» **Work request**:
For the word "Done", state how many lines of the records include it, with no other text.

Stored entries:
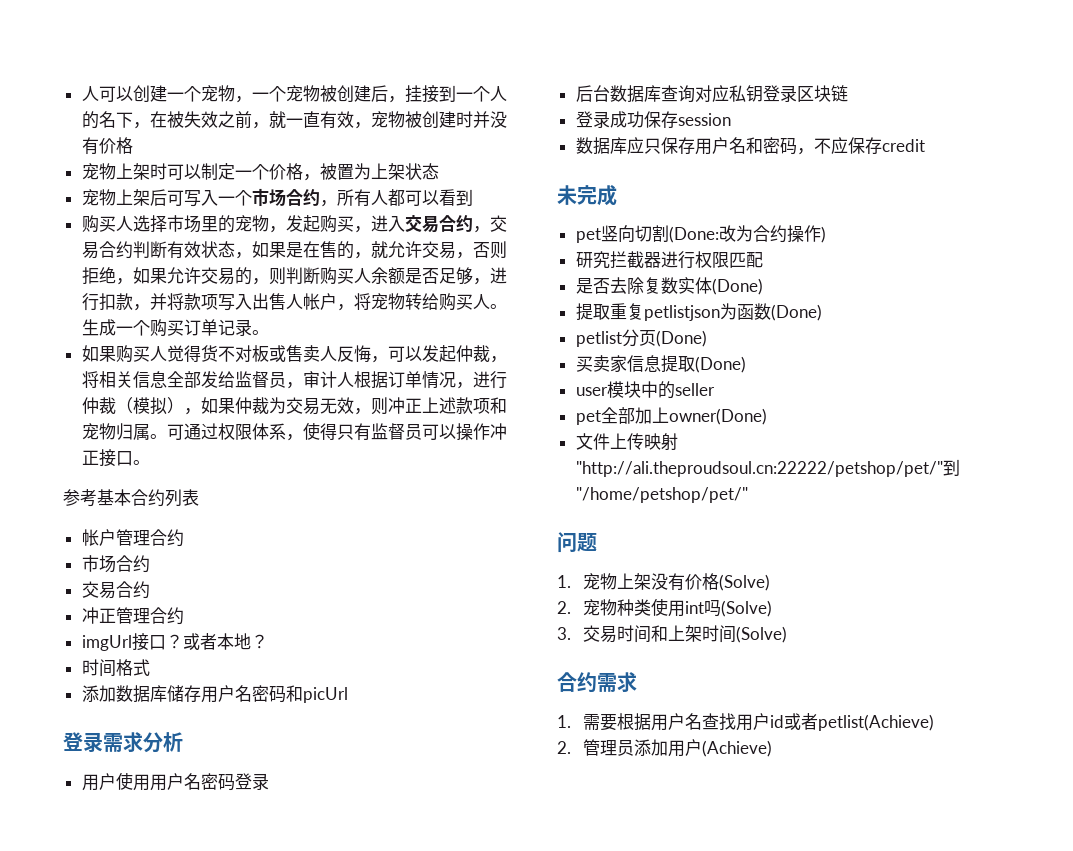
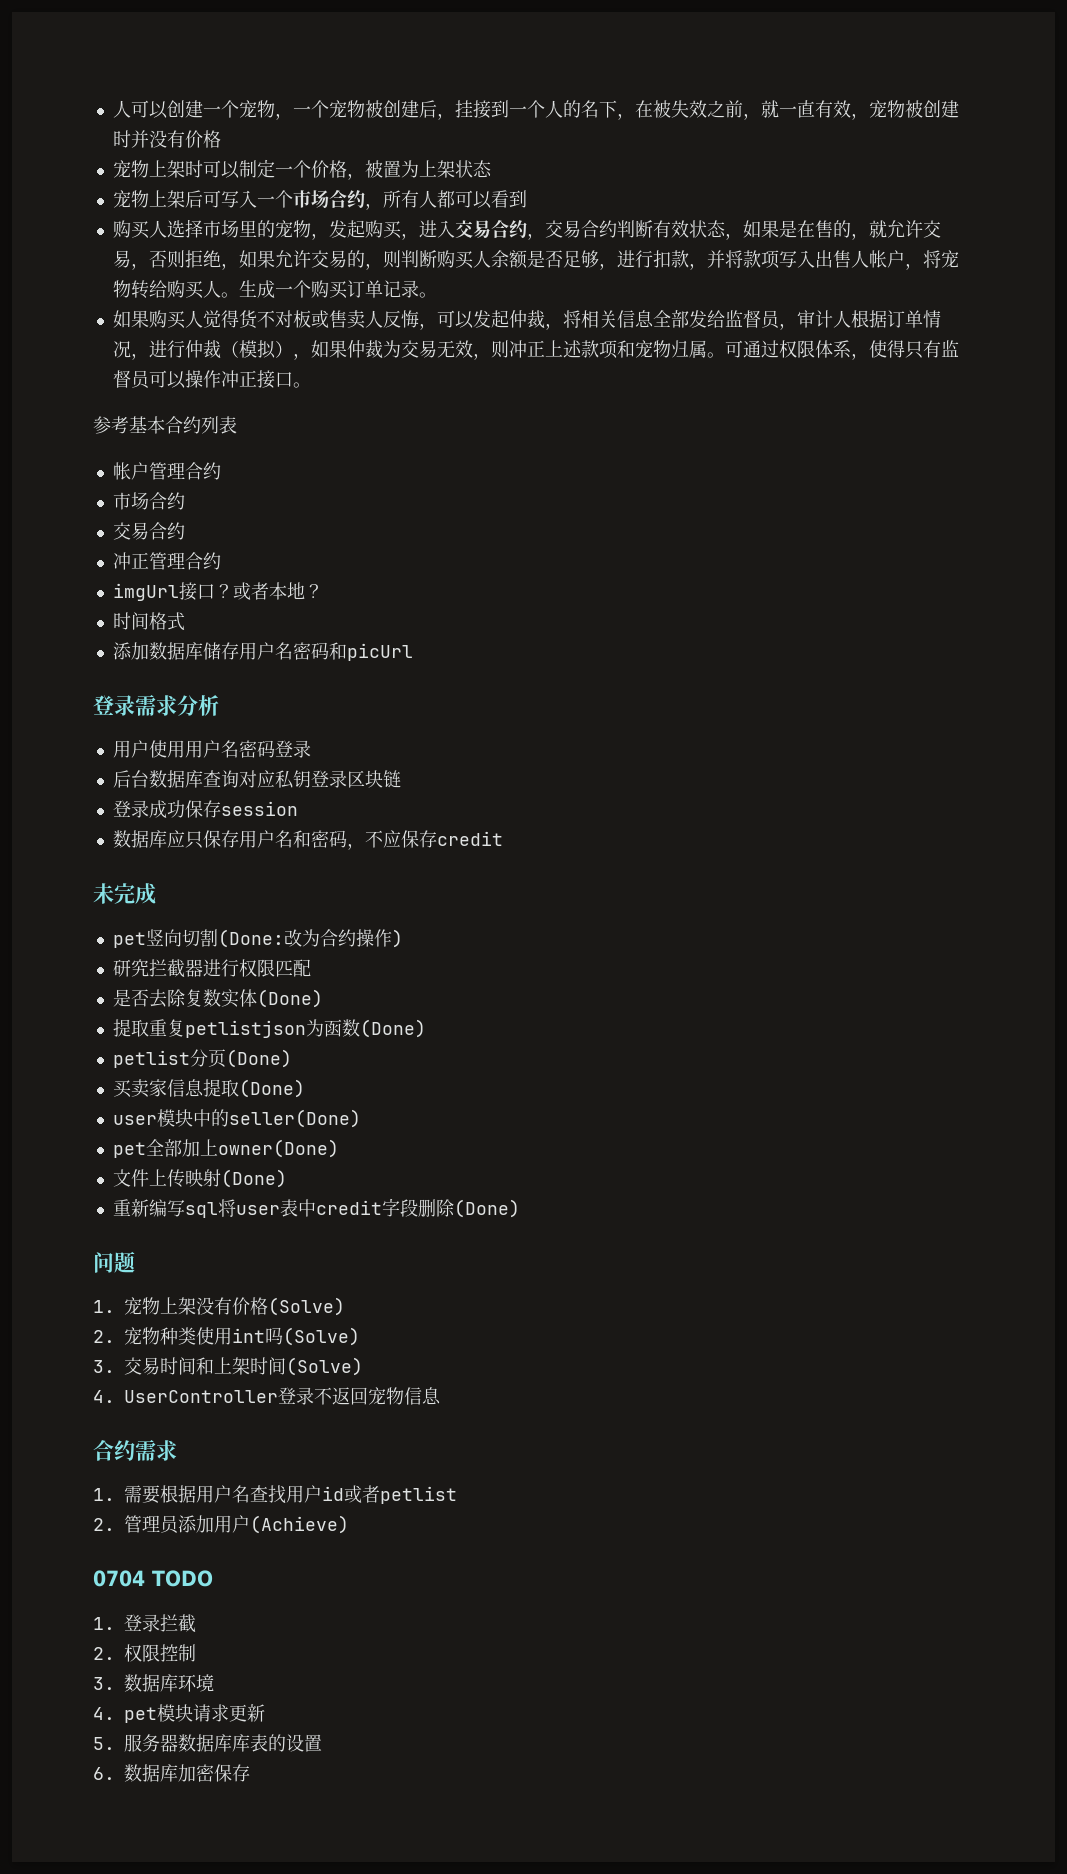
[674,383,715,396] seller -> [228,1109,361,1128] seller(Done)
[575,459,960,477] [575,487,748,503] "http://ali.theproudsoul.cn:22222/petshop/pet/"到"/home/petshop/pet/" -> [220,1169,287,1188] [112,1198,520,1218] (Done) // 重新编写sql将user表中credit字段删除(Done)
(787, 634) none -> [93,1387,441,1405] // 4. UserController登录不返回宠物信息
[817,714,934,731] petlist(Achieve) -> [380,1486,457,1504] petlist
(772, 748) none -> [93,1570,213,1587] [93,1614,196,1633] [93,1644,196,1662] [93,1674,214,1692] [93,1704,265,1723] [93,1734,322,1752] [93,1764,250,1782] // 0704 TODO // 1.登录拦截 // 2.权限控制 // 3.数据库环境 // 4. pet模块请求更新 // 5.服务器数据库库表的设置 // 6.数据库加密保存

» **Written reply**:
2